### About this task
With the pictures excluded, retype the records that follow exactly.

### Material provided
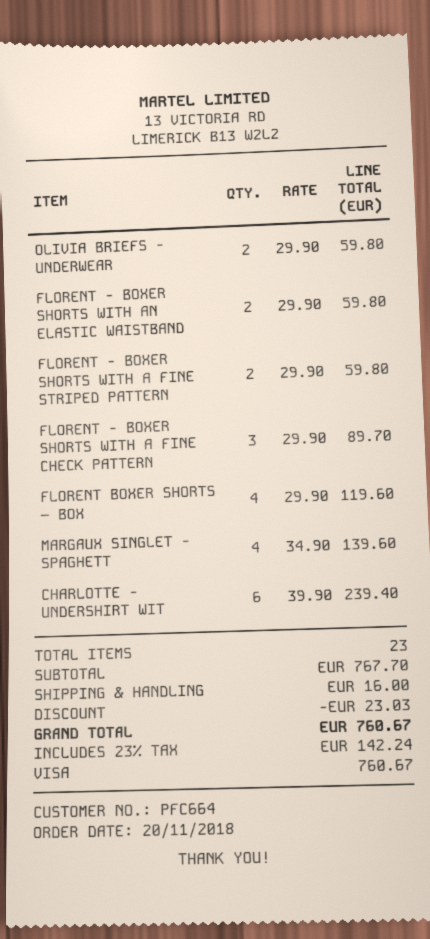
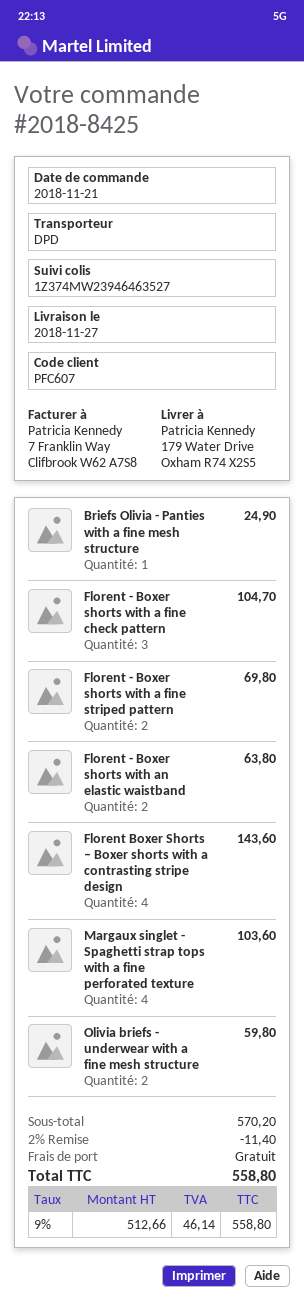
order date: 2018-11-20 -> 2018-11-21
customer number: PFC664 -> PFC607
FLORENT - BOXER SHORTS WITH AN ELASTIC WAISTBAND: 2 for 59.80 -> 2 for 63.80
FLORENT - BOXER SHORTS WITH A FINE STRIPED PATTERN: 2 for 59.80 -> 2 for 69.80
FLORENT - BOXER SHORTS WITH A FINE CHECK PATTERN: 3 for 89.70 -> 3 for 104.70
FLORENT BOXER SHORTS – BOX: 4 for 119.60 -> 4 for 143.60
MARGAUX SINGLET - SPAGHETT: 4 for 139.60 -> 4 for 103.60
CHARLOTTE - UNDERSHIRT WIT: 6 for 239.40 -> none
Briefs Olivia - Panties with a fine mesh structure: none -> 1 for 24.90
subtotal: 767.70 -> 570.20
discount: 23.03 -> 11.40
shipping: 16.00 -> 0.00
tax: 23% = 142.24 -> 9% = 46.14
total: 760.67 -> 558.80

### Worked solution
order date: 2018-11-20 -> 2018-11-21
customer number: PFC664 -> PFC607
FLORENT - BOXER SHORTS WITH AN ELASTIC WAISTBAND: 2 for 59.80 -> 2 for 63.80
FLORENT - BOXER SHORTS WITH A FINE STRIPED PATTERN: 2 for 59.80 -> 2 for 69.80
FLORENT - BOXER SHORTS WITH A FINE CHECK PATTERN: 3 for 89.70 -> 3 for 104.70
FLORENT BOXER SHORTS – BOX: 4 for 119.60 -> 4 for 143.60
MARGAUX SINGLET - SPAGHETT: 4 for 139.60 -> 4 for 103.60
CHARLOTTE - UNDERSHIRT WIT: 6 for 239.40 -> none
Briefs Olivia - Panties with a fine mesh structure: none -> 1 for 24.90
subtotal: 767.70 -> 570.20
discount: 23.03 -> 11.40
shipping: 16.00 -> 0.00
tax: 23% = 142.24 -> 9% = 46.14
total: 760.67 -> 558.80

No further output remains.